Come previsto, il nuovo Parlamento sarà più frammentato e pluralista, ma le tre famiglie europeiste manterranno la maggioranza se eviteranno di fare giochi politici e se il PPE si asterrà dal fare accordi con l’estrema destra. La sua candidata, Ursula von der Leyen, dovrà “immaginare” la sua maggioranza per ottenere un secondo mandato. È stata avvertita. Se aprirà all’ECR, perderà il sostegno di socialisti, liberali e verdi. I tre gruppi si sono impegnati a non formare un’alleanza o a non collaborare con l’ECR. La presidente uscente non ha altra scelta se non quella di trovare una stampella, dato che la maggioranza pro-europea non è tutta a suo favore. Anche all’interno del PPE, la candidata imposta da Manfred Weber, leader della famiglia e presidente del gruppo, è contestata. Il suo sostegno da parte di socialisti, liberali e verdi sta diminuendo. Il suo “flirt” con Giorgia Meloni per ottenere i voti di Fratelli d’Italia non è andato a buon fine e il sostegno degli italiani non è nemmeno assicurato.
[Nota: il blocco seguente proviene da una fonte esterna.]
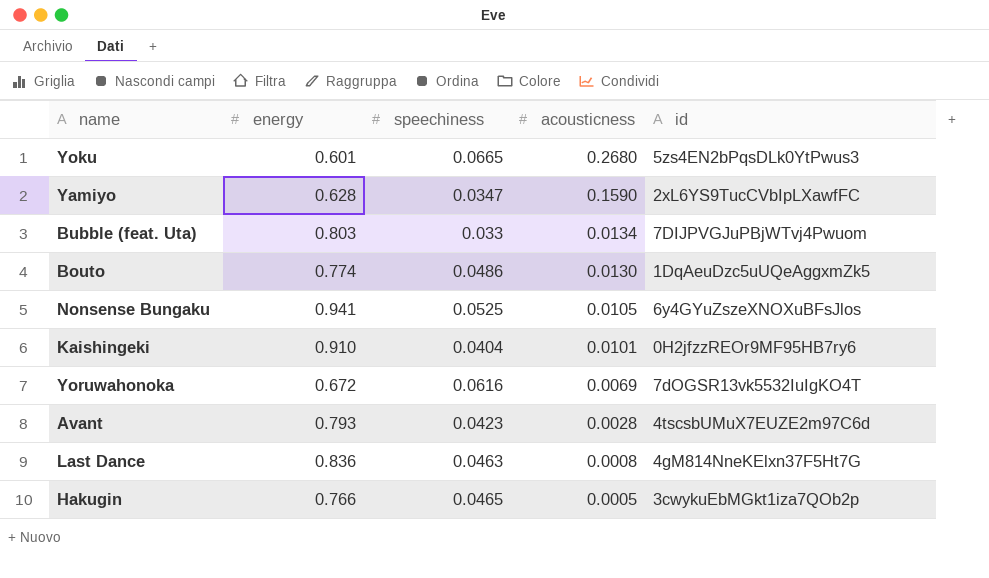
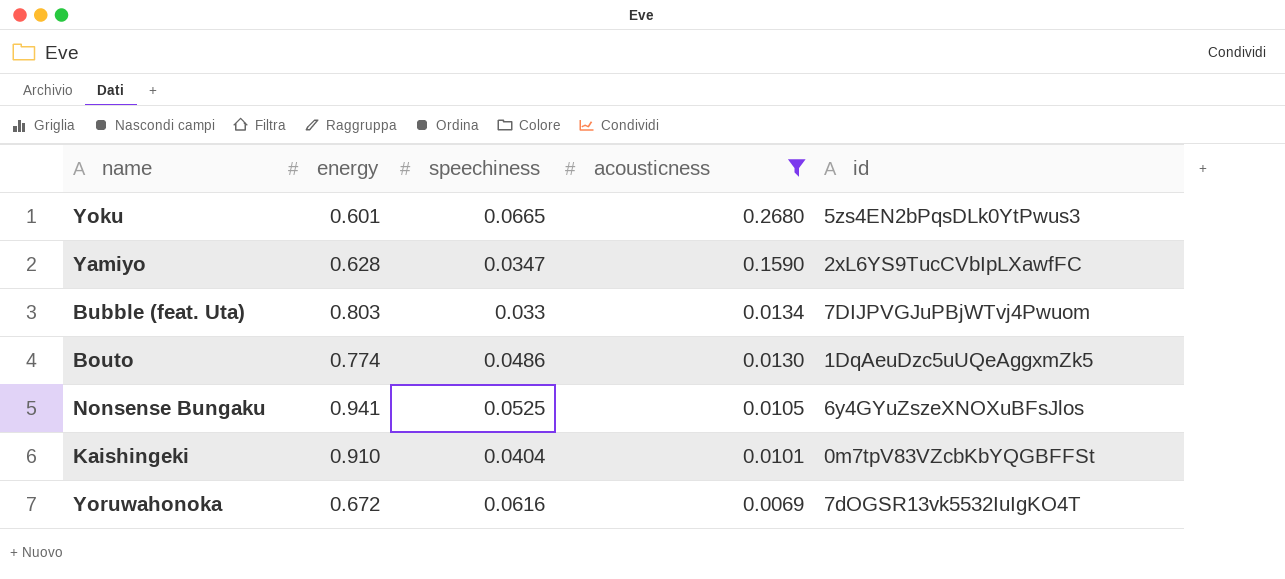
filter: none -> acousticness >= 0.0069
Kaishingeki | id: 0H2jfzzREOr9MF95HB7ry6 -> 0m7tpV83VZcbKbYQGBFFSt

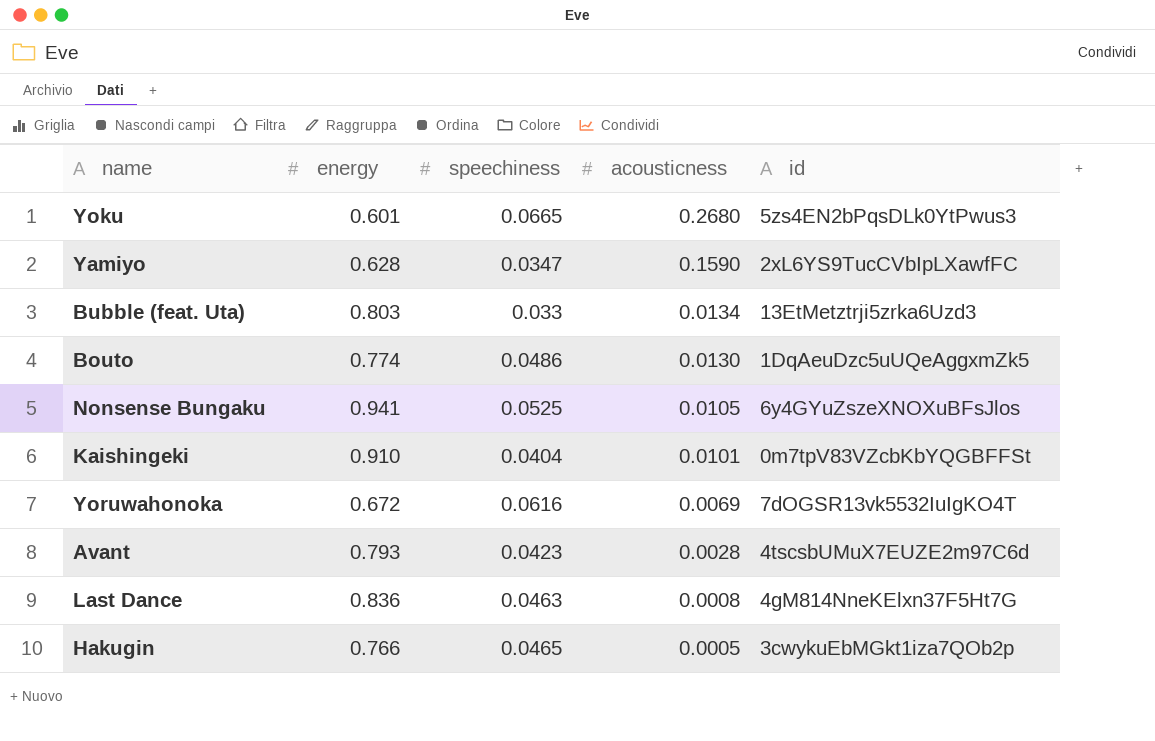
filter: acousticness >= 0.0069 -> none
Bubble (feat. Uta) | id: 7DIJPVGJuPBjWTvj4Pwuom -> 13EtMetztrji5zrka6Uzd3

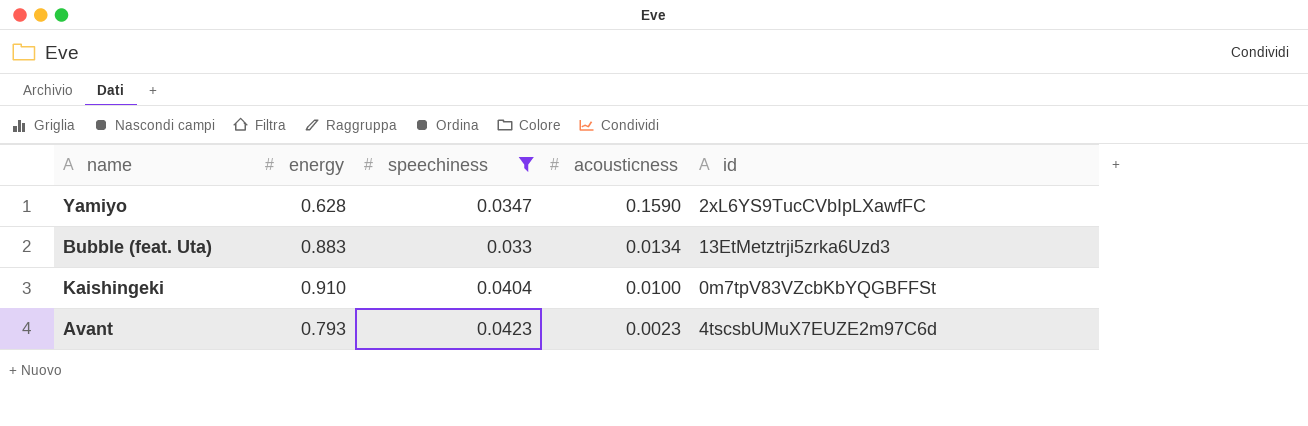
filter: none -> speechiness <= 0.0423
Bubble (feat. Uta) | energy: 0.803 -> 0.883
Kaishingeki | acousticness: 0.0101 -> 0.0100
Avant | acousticness: 0.0028 -> 0.0023

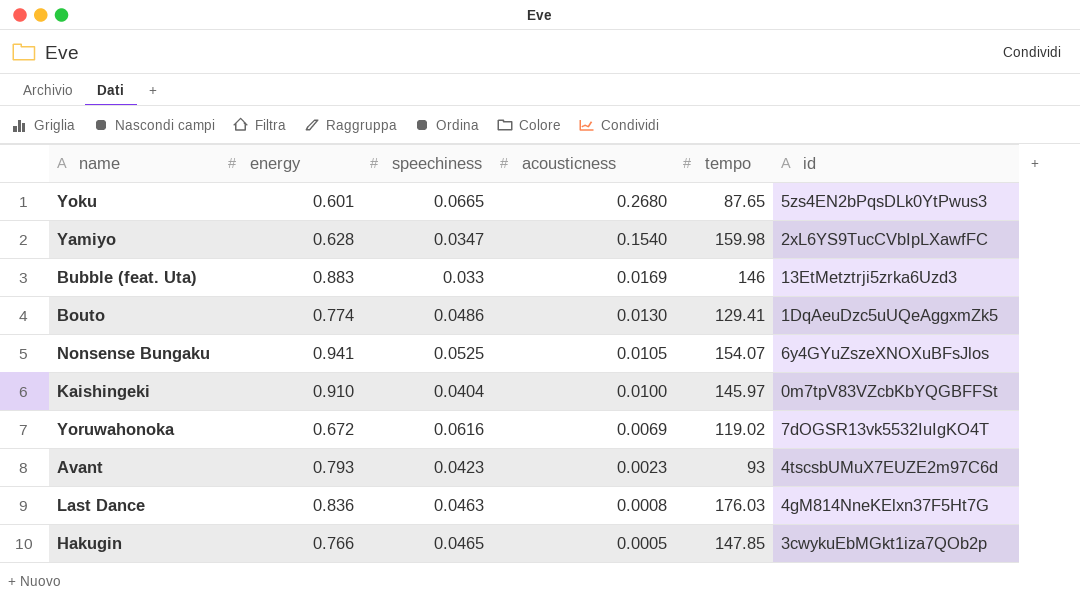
filter: speechiness <= 0.0423 -> none
column tempo | position: none -> 5
Yamiyo | acousticness: 0.1590 -> 0.1540
Bubble (feat. Uta) | acousticness: 0.0134 -> 0.0169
Ursula von der Leyen si presenterà davanti ai leader europei senza la certezza di raccogliere i 361 voti necessari per la sua investitura da parte del Parlamento europeo. “Sulla carta è un azzardo. Dipenderà dalla disciplina dei gruppi e delle delegazioni nazionali”, sottolinea un funzionario europeo a Bruxelles. I capi di Stato e di governo ne terranno conto. Una bocciatura da parte del Parlamento è una probabilità, un rischio, ma non una certezza. “Se il Parlamento europeo respinge Ursula von der Leyen, il Consiglio ha un mese di tempo per trovare un nuovo candidato”, spiega il nostro interlocutore.

La decisione del Consiglio europeo per il prossimo presidente della Commissione è attesa per il vertice europeo del 27 e 28 giugno, quando verrà adottata anche l’agenda strategica. Verranno inoltre nominati il Presidente del Consiglio europeo e l’Alto rappresentante per l’azione esterna, due cariche sulle quali il Parlamento non ha voce in capitolo. Le tre cariche sono divise tra le tre forze politiche che compongono la maggioranza del Parlamento, e non è stata esclusa la possibilità di nominare altri due vicepresidenti esecutivi, imposti al presidente della Commissione, come nel 2019, per mantenere l’equilibrio politico, geografico e di genere.

Il Parlamento europeo sarà sotto pressione per investire il Presidente della Commissione nella sua sessione inaugurale. La votazione è prevista per il 18 luglio, dopo l’elezione del presidente del Parlamento, la maltese Roberta Metsola, membro di spicco del PPE, che aspira a un nuovo mandato di due anni e mezzo. Se tutto procederà senza intoppi, il collegio dei Commissari sarà costituito in agosto, con la nomina dei candidati da parte degli Stati membri. In ottobre si terranno le audizioni al Parlamento europeo e probabilmente alcuni candidati commissari saranno respinti. Il Parlamento voterà poi la nuova Commissione a maggioranza dei presenti. La nuova Commissione potrebbe entrare in carica all’inizio di novembre. Tuttavia, la data del 1° dicembre è considerata più realistica, visti i possibili ritardi.